Change detection outputs:

━━━

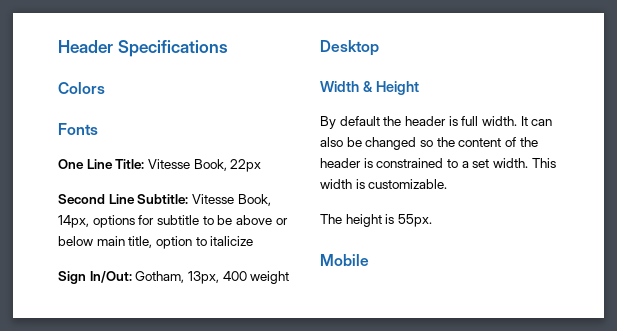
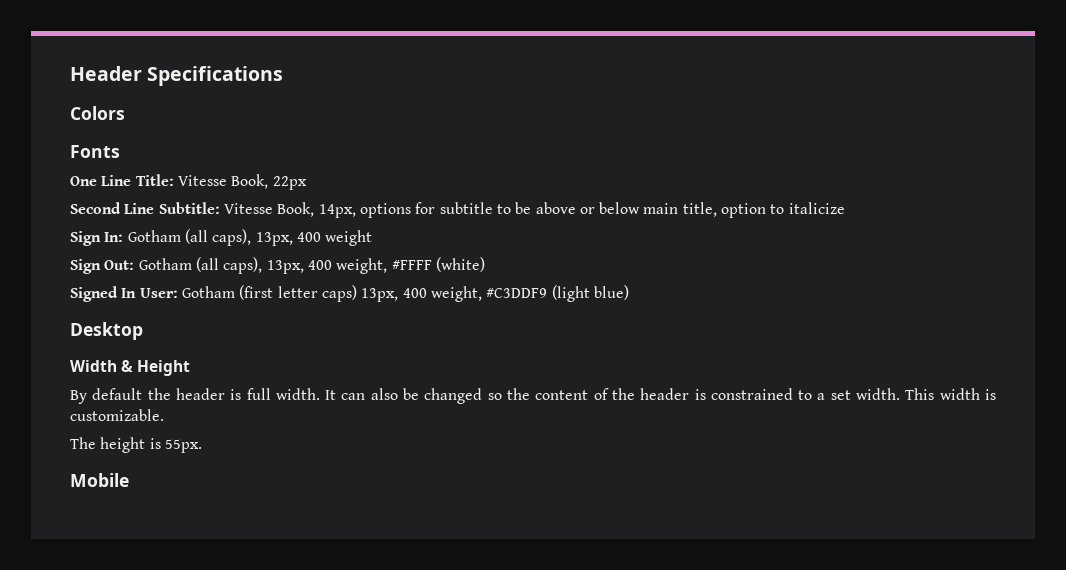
[89,271,185,283] In/Out: Gotham, -> [104,229,252,246] In: Gotham (all caps),
(290, 277) none -> [70,257,485,274] [70,285,629,302] // Sign Out: Gotham (all caps), 13px, 400 weight, #FFFF (white) // Signed In User: Gotham (first letter caps) 13px, 400 weight, #C3DDF9 (light blue)

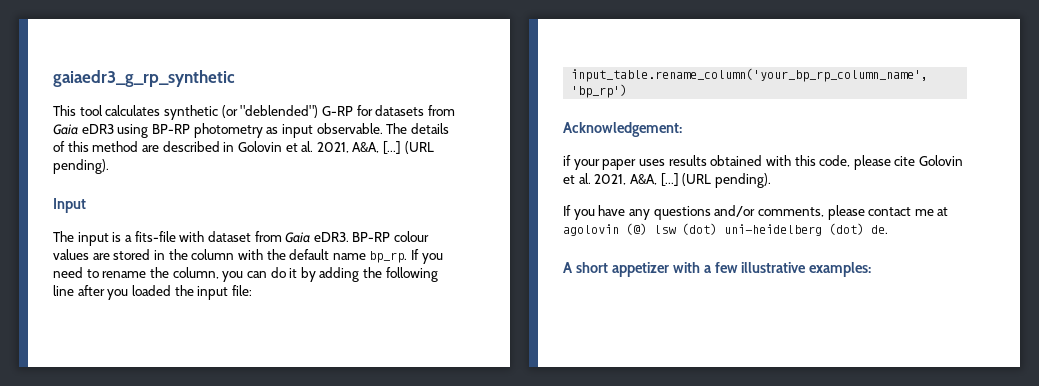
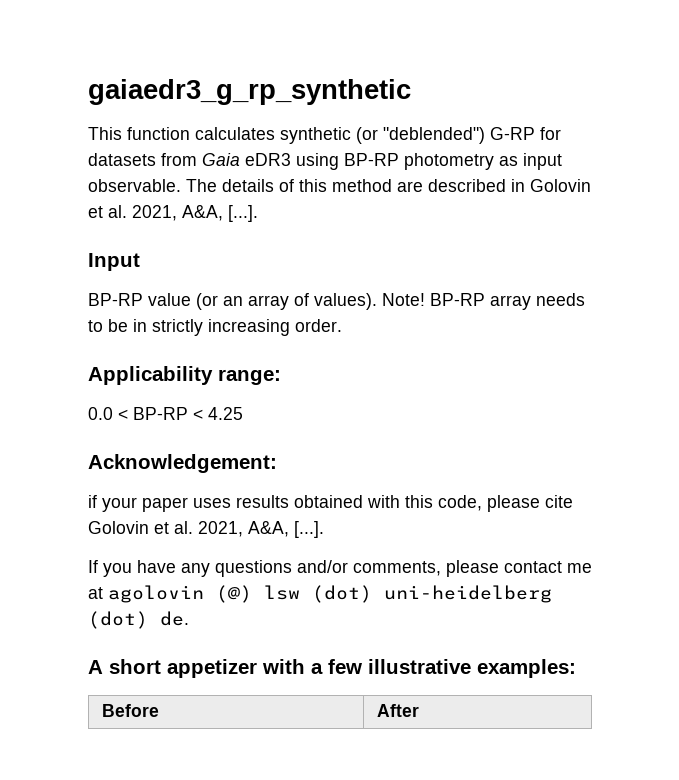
[79,105,103,116] tool -> [127,127,190,140] function
[383,141,434,154] [53,159,109,174] [53,198,86,213] [53,231,430,246] [53,249,443,264] [53,267,438,282] [53,285,252,300] [571,68,929,82] [571,84,628,98] [...] (URL pending). // Input // The input is a fits-file with dataset from Gaia eDR3. BP-RP colour values are stored in the column with the default name bp_rp. If you need to rename the column, you can do it by adding the following line after you loaded the input file: // input_table.rename_column('your_bp_rp_column_name', 'bp_rp') -> [228,205,258,222] [88,253,140,271] [88,293,585,310] [88,319,342,336] [88,366,281,385] [88,407,243,420] [...]. // Input // BP-RP value (or an array of values). Note! BP-RP array needs to be in strictly increasing order. // Applicability range: // 0.0 < BP-RP < 4.25
[660,173,771,188] [...] (URL pending). -> [294,521,324,538] [...].
(872, 269) none -> [101,704,159,717] [376,704,419,717] // Before | After

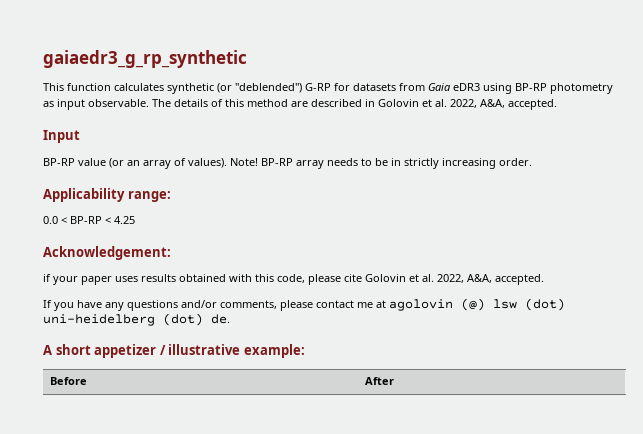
[132,205,258,222] 2021, A&A, [...]. -> [450,99,557,110] 2022, A&A, accepted.
[198,521,324,538] 2021, A&A, [...]. -> [437,274,544,285] 2022, A&A, accepted.
[262,659,576,678] with a few illustrative examples: -> [159,344,305,358] / illustrative example:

━━━

#### [EXERCISE INSTRUCTIONS]
Retype every entry exactly as written. Leave the pictures out.

#### [RESPONSE BELOW]
[89,271,185,283] In/Out: Gotham, -> [104,229,252,246] In: Gotham (all caps),
(290, 277) none -> [70,257,485,274] [70,285,629,302] // Sign Out: Gotham (all caps), 13px, 400 weight, #FFFF (white) // Signed In User: Gotham (first letter caps) 13px, 400 weight, #C3DDF9 (light blue)

[79,105,103,116] tool -> [127,127,190,140] function
[383,141,434,154] [53,159,109,174] [53,198,86,213] [53,231,430,246] [53,249,443,264] [53,267,438,282] [53,285,252,300] [571,68,929,82] [571,84,628,98] [...] (URL pending). // Input // The input is a fits-file with dataset from Gaia eDR3. BP-RP colour values are stored in the column with the default name bp_rp. If you need to rename the column, you can do it by adding the following line after you loaded the input file: // input_table.rename_column('your_bp_rp_column_name', 'bp_rp') -> [228,205,258,222] [88,253,140,271] [88,293,585,310] [88,319,342,336] [88,366,281,385] [88,407,243,420] [...]. // Input // BP-RP value (or an array of values). Note! BP-RP array needs to be in strictly increasing order. // Applicability range: // 0.0 < BP-RP < 4.25
[660,173,771,188] [...] (URL pending). -> [294,521,324,538] [...].
(872, 269) none -> [101,704,159,717] [376,704,419,717] // Before | After

[132,205,258,222] 2021, A&A, [...]. -> [450,99,557,110] 2022, A&A, accepted.
[198,521,324,538] 2021, A&A, [...]. -> [437,274,544,285] 2022, A&A, accepted.
[262,659,576,678] with a few illustrative examples: -> [159,344,305,358] / illustrative example:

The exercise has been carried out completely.